§ **What is required**: Filter the data for lines with the word "card", then copy every line so identified.
- - - -
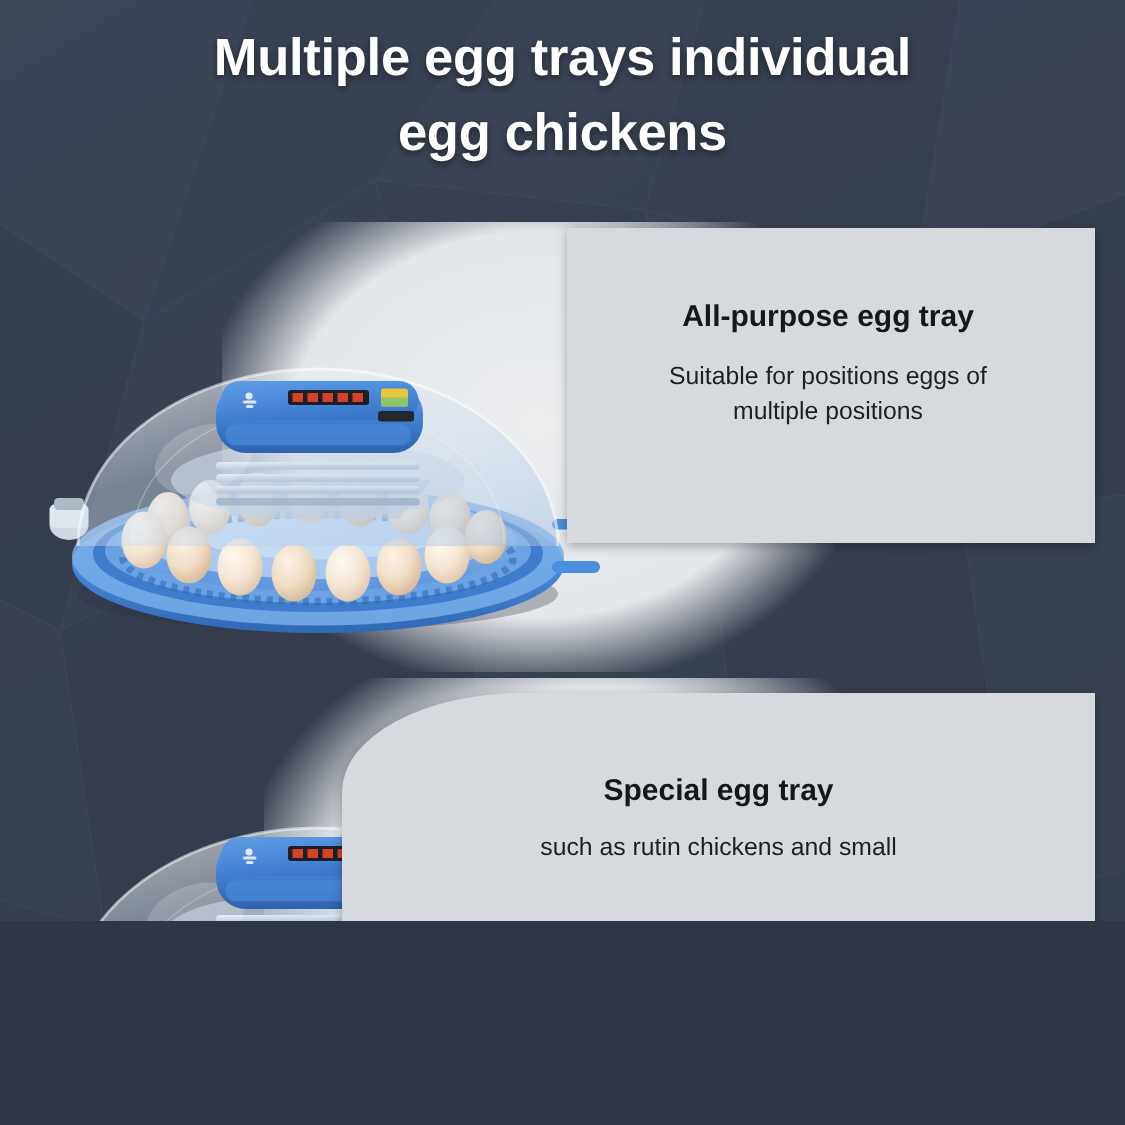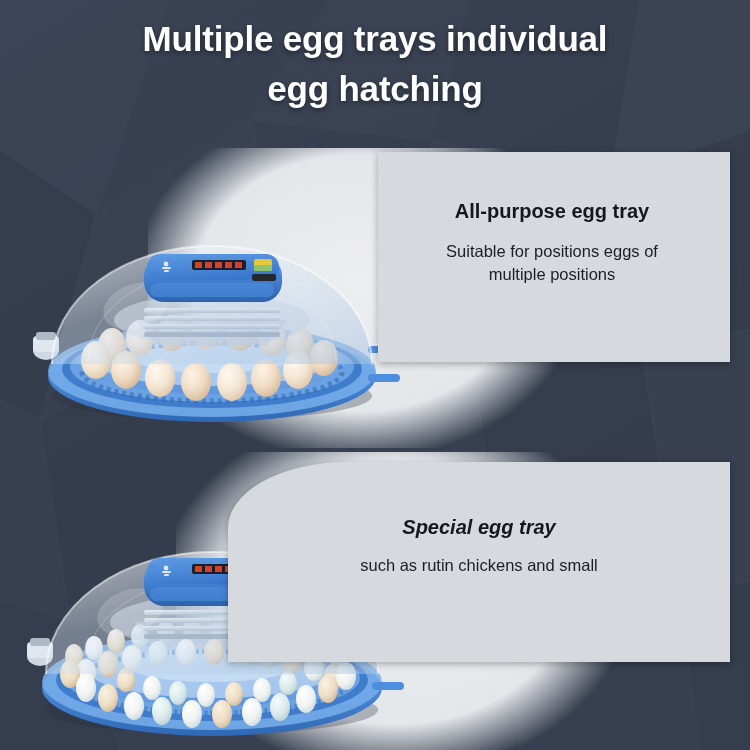--- a/index.html
+++ b/index.html
@@ -15,7 +15,7 @@
   #page {
     position: relative;
     width: 750px;
-    height: 750px;
+    height: 614px;
     overflow: hidden;
     background: #384051;
   }

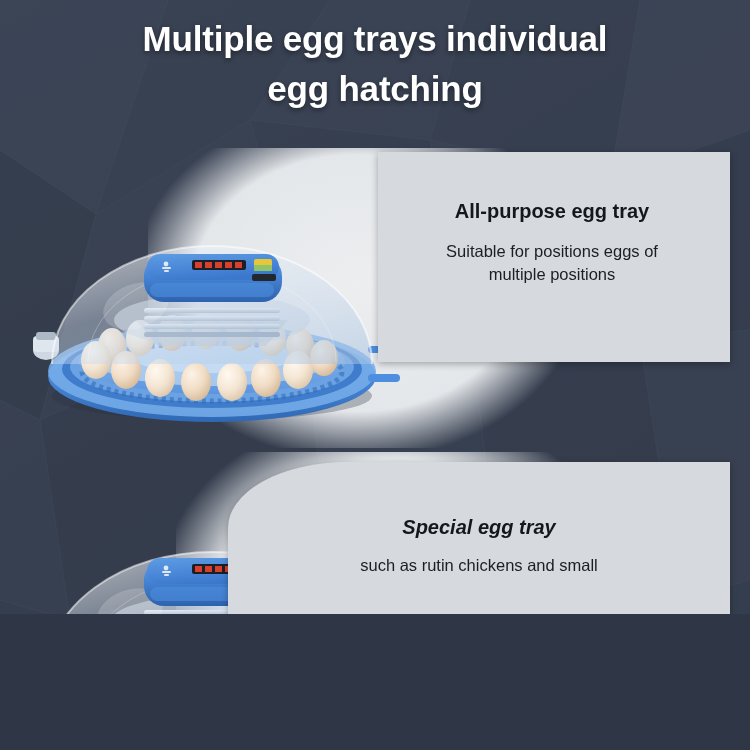--- a/index.html
+++ b/index.html
@@ -166,7 +166,7 @@
 
   <div class="headline">
     <span class="line">Multiple egg trays individual</span>
-    <span class="line">egg hatching</span>
+    <span class="line">egg chickens</span>
   </div>
 
   <div class="glow glow-1"></div>

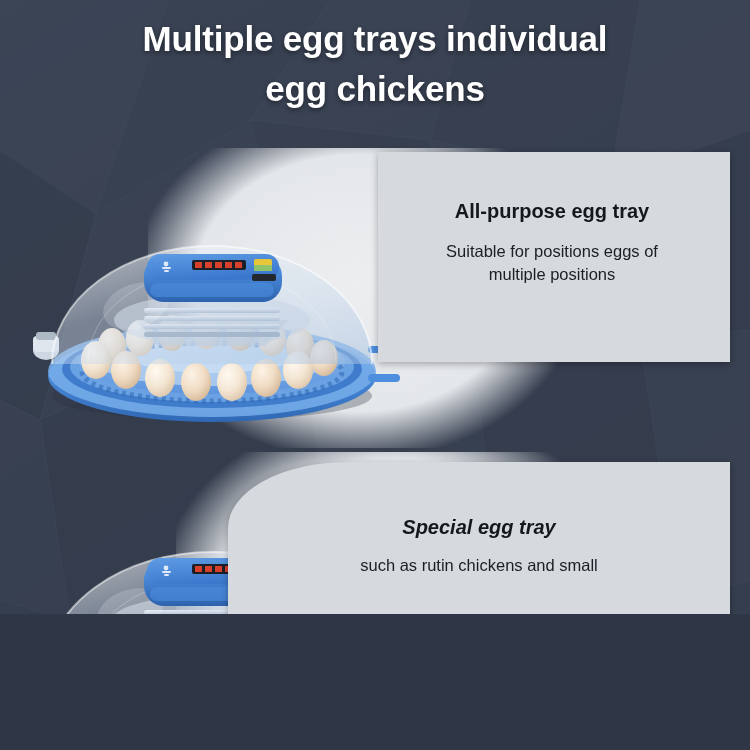--- a/index.html
+++ b/index.html
@@ -82,7 +82,7 @@
     line-height: 1.3;
     margin: 0 0 16px 0;
   }
-  .card-2 .card-title { margin-bottom: 14px; font-style: italic; }
+  .card-2 .card-title { margin-bottom: 14px; }
   .card-desc {
     text-align: center;
     font-size: 16.5px;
- - - -
§ **Output**:
-  .card-2 .card-title { margin-bottom: 14px; font-style: italic; }
+  .card-2 .card-title { margin-bottom: 14px; }
   .card-desc {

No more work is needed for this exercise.